Nikos ist Herrenschneider in Athen. Er lebt und arbeitet mit seinem Vater in einem kleinen eleganten Laden, der früher einmal gut besucht war. Doch während Nikos sich bemüht, den Laden in tadellosem Zustand zu halten, und jeden Morgen pünktlich auf die Minute herausgeputzt und zu allem bereit hinter der Theke steht, kommt kaum noch jemand herein. Als sein Vater auch noch einen Schwächeanfall erleidet und ins Krankenhaus kommt, wird es eng: Geld für die Medikamente muss her, die Bank droht ohnehin schon damit, den Laden zu pfänden. Zusammen mit seiner einzigen Freundin, einem kleinen Mädchen aus dem Nachbarhaus, kommt er auf eine Idee. Er baut sich einen fahrbaren Verkaufsstand und bringt seine Anzüge dorthin, wo die Leute sind – auf den Markt. Doch kaum jemand kann sich Alltagskleidung von dieser Qualität noch leisten. Wonach es aber eine große Nachfrage gibt, sind ausgefallene Hochzeitskleider. Der Zufall will es, dass die Mutter seiner kleinen Freundin, die russische Einwanderin Olga, sich darauf versteht, Kleider zu nähen. Kurzerhand stellt er sie ein und bald tingelt er mit seinem Stand von Nachbarschaft zu Nachbarschaft und erfüllt zahlreichen jungen Bräuten Träume aus Rüschen, Spitze und Flitter…

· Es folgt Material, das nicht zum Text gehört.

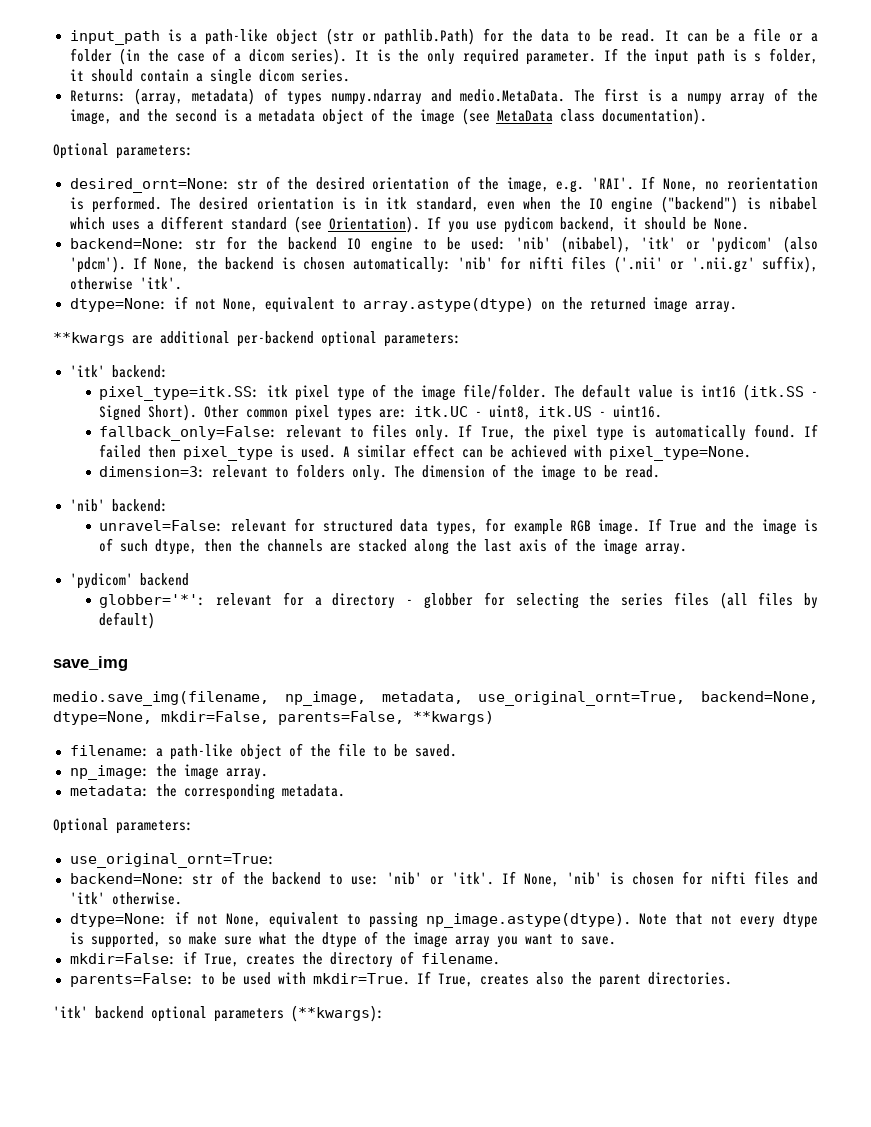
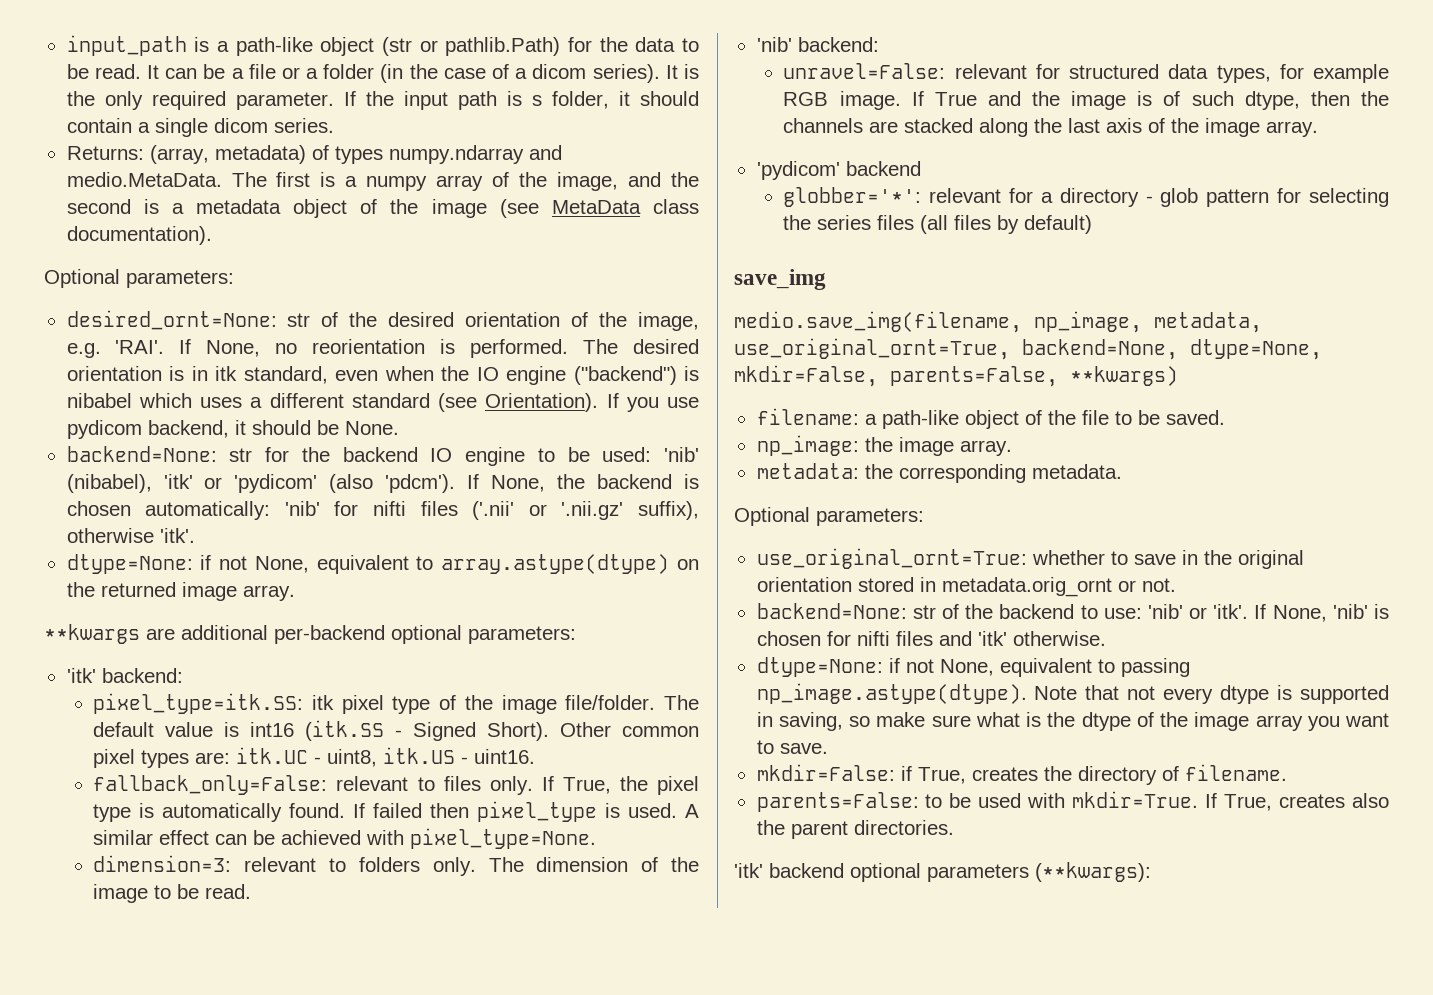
[423,593,473,609] globber -> [1160,188,1270,207] glob pattern
(275, 860) none -> [1031,550,1304,569] [756,577,1176,597] whether to save in the original orientation stored in metadata.orig_ornt or not.
[90,932,161,948] supported, -> [1300,685,1389,704] [756,712,843,731] supported in saving,
(287, 938) none -> [1026,712,1042,727] is

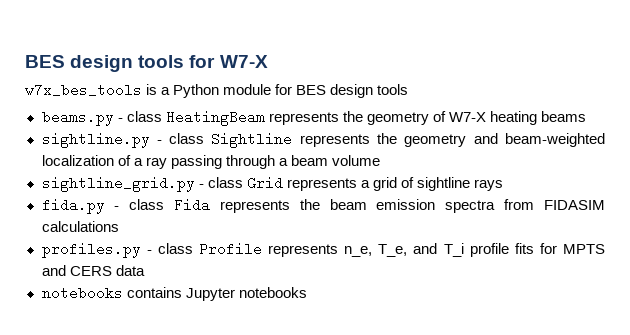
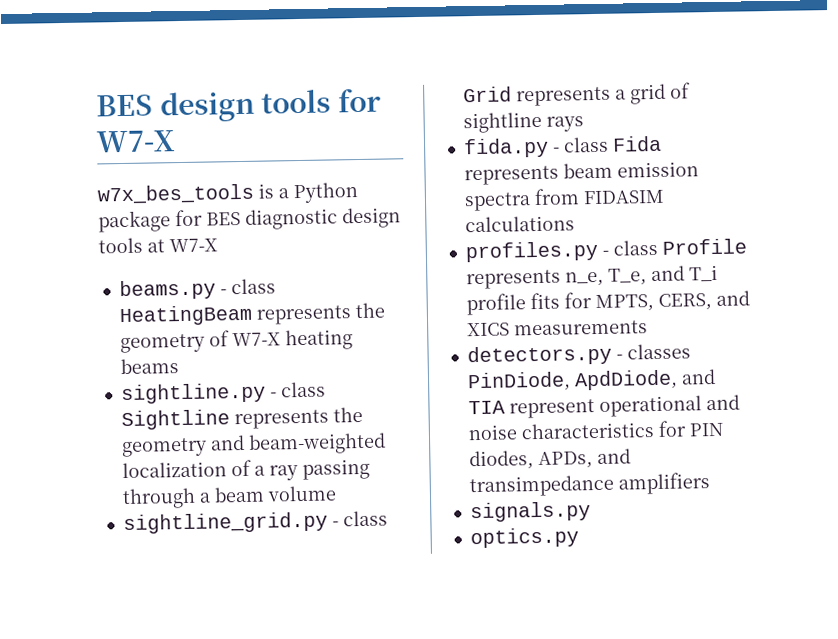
[223,84,272,95] module -> [98,210,171,233] package
[330,84,409,98] design tools -> [245,207,401,230] [98,237,218,254] diagnostic design tools at W7-X
[299,199,320,210] the -> (559, 175) none
[563,244,605,254] [41,265,145,276] [41,286,307,301] MPTS and CERS data // notebooks contains Jupyter notebooks -> [594,290,750,313] [466,320,648,337] [466,343,691,367] [466,368,716,393] [467,394,740,419] [467,420,724,441] [468,448,631,471] [468,472,710,498] [469,501,591,523] [469,527,579,549] MPTS, CERS, and XICS measurements // detectors.py - classes PinDiode, ApdDiode, and TIA represent operational and noise characteristics for PIN diodes, APDs, and transimpedance amplifiers // signals.py // optics.py

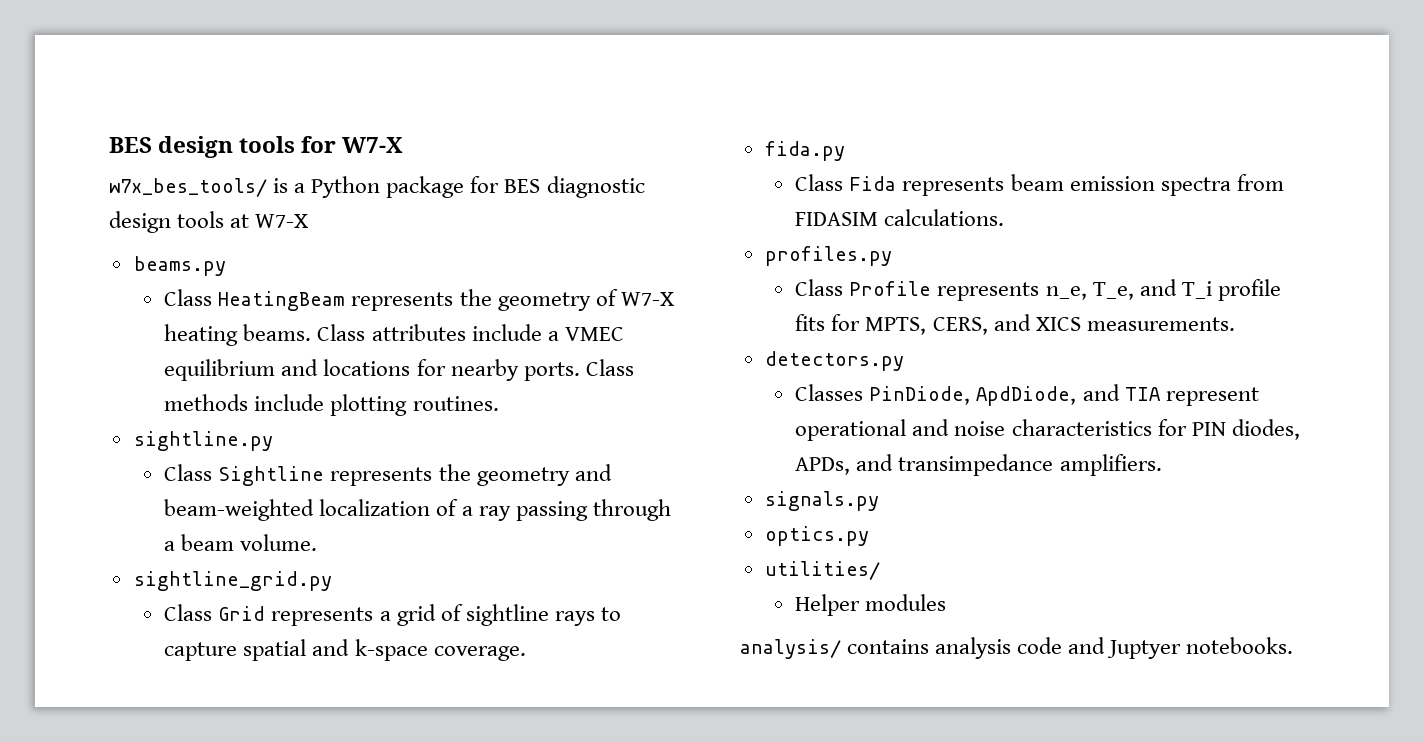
[97,183,254,205] w7x_bes_tools -> [109,178,267,197] w7x_bes_tools/
[219,278,276,295] - class -> [164,289,213,306] // Class
[119,358,179,375] beams -> [243,324,624,341] [164,359,634,381] [164,394,499,416] beams. Class attributes include a VMEC equilibrium and locations for nearby ports. Class methods include plotting routines.
[269,381,326,398] - class -> [164,464,213,481] // Class
[266,485,337,502] volume -> [240,534,318,551] volume.
[331,510,388,527] - class -> [164,604,213,621] // Class
(584, 124) none -> [600,607,621,621] [164,639,526,661] to capture spatial and k-space coverage.
[552,136,609,153] - class -> [795,174,844,191] // Class
[464,215,575,233] calculations -> [884,209,1005,226] calculations.
[601,239,658,256] - class -> [795,279,844,296] // Class
[513,320,648,336] measurements -> [1086,317,1235,331] measurements.
[615,343,691,360] - classes -> [795,384,864,401] // Classes
[617,472,710,495] amplifiers -> [1059,454,1162,476] amplifiers.
(579, 538) none -> [764,561,880,580] [795,594,947,616] [740,637,1294,659] // utilities/ // Helper modules // analysis/ contains analysis code and Juptyer notebooks.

Und bei alledem wird kaum ein Wort gesprochen. Spätestens hier offenbaren sich Vorbilder wie Tatí und Chaplin, an die die liebenswert aus der Zeit gefallene Hauptfigur, die sich am besten mit Kindern versteht, ohnehin gemahnt (man denke etwa an „Mon Oncle“ oder „The Kid“). Das Wesentliche ereignet sich hier nicht in Dialogen, sondern in einem pointierten, fast comicartigen Bühnenbild und raffinierten Nahaufnahmen von Gefühlsregungen auf dem starken Gesicht des Hauptdarstellers und von all den kleinen Dingen, die ihn in seinem Alltag umgeben. Was er auch tut, wir sehen es wie unter einer Lupe – und dasselbe gilt für den Ton: Sämtliche Geräusche, vom Arbeiten in seiner Werkstatt bis hin zu den zarten Klängen von Stoff und Sonnenlicht, werden ins Gewaltige vergrößert, entwickeln ein Eigenleben, einen Rhythmus, und münden schließlich nahtlos in eine Filmmusik, die sich wie von selbst aus ihnen ergibt (hier erinnert der Film zuweilen an den Amélie-Schöpfer Jean-Pierre Jeunet). All das ist großes Kino-Handwerk alter Schule und hebt damit den wehmütigen Blick auf das altmodisch Handgemachte, das Langsame aber eben Liebevolle, von dem hier erzählt wird, gekonnt auch auf die formale Ebene. Ein rundum vielversprechendes Debüt.